**What the exercise asks**.
In the entries that follow, the first line to write out is the one containing "- mkdir -p vector_store/atas", and the last is the one containing "PostgreSQL na porta 5432.". Reproduce that stretch exactly, with nothing before or after it.

***

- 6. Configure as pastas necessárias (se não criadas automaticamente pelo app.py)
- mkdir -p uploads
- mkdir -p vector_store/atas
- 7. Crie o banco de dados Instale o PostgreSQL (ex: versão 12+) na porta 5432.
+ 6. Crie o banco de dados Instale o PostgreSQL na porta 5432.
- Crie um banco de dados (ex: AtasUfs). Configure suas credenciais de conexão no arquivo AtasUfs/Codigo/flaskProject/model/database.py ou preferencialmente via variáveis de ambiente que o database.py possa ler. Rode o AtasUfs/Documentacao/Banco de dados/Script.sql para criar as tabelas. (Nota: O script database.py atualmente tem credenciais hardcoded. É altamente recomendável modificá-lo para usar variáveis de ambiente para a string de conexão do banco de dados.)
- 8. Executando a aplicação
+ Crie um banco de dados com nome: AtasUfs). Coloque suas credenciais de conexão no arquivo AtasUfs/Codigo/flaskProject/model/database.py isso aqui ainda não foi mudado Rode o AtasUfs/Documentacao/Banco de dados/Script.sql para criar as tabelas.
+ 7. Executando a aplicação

***

**Answer section**.
- mkdir -p vector_store/atas
- 7. Crie o banco de dados Instale o PostgreSQL (ex: versão 12+) na porta 5432.
+ 6. Crie o banco de dados Instale o PostgreSQL na porta 5432.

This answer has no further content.